- [Exercise details] Leave out the pictures and restate the rest of the data exactly.

- [Records provided]
Start of Block

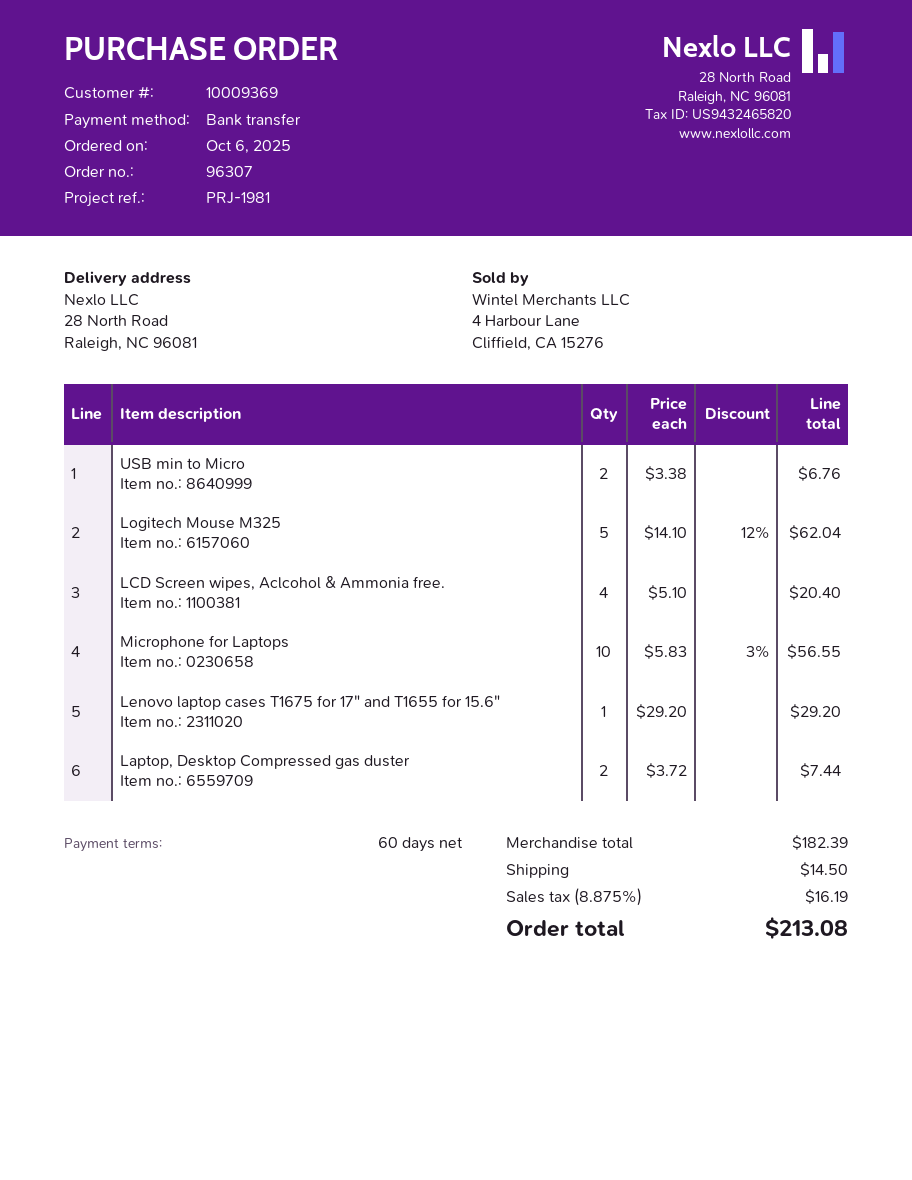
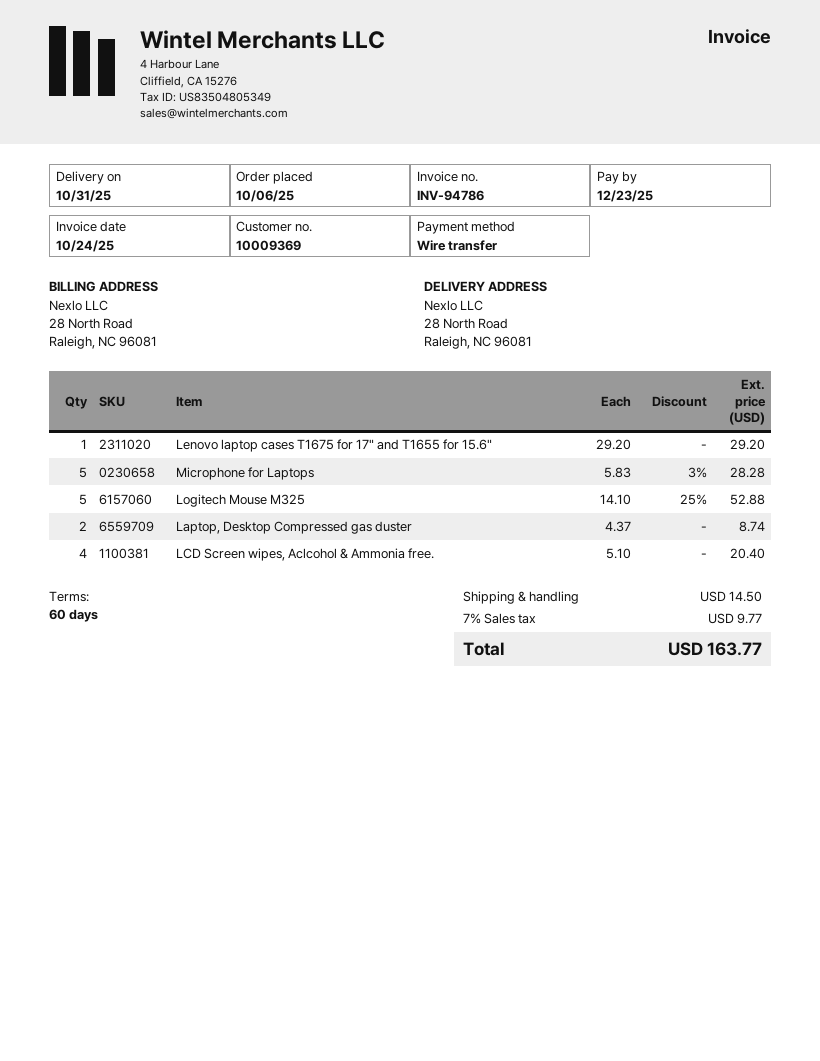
USB min to Micro: 2 x 3.38 = 6.76 -> none
Logitech Mouse M325: 5 x 14.10 - 12% = 62.04 -> 5 x 14.10 - 25% = 52.88
Microphone for Laptops: 10 x 5.83 - 3% = 56.55 -> 5 x 5.83 - 3% = 28.28
Laptop, Desktop Compressed gas duster: 2 x 3.72 = 7.44 -> 2 x 4.37 = 8.74
tax: 8.875% = 16.19 -> 7% = 9.77
total: 213.08 -> 163.77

End of Block

- [Written reply]
USB min to Micro: 2 x 3.38 = 6.76 -> none
Logitech Mouse M325: 5 x 14.10 - 12% = 62.04 -> 5 x 14.10 - 25% = 52.88
Microphone for Laptops: 10 x 5.83 - 3% = 56.55 -> 5 x 5.83 - 3% = 28.28
Laptop, Desktop Compressed gas duster: 2 x 3.72 = 7.44 -> 2 x 4.37 = 8.74
tax: 8.875% = 16.19 -> 7% = 9.77
total: 213.08 -> 163.77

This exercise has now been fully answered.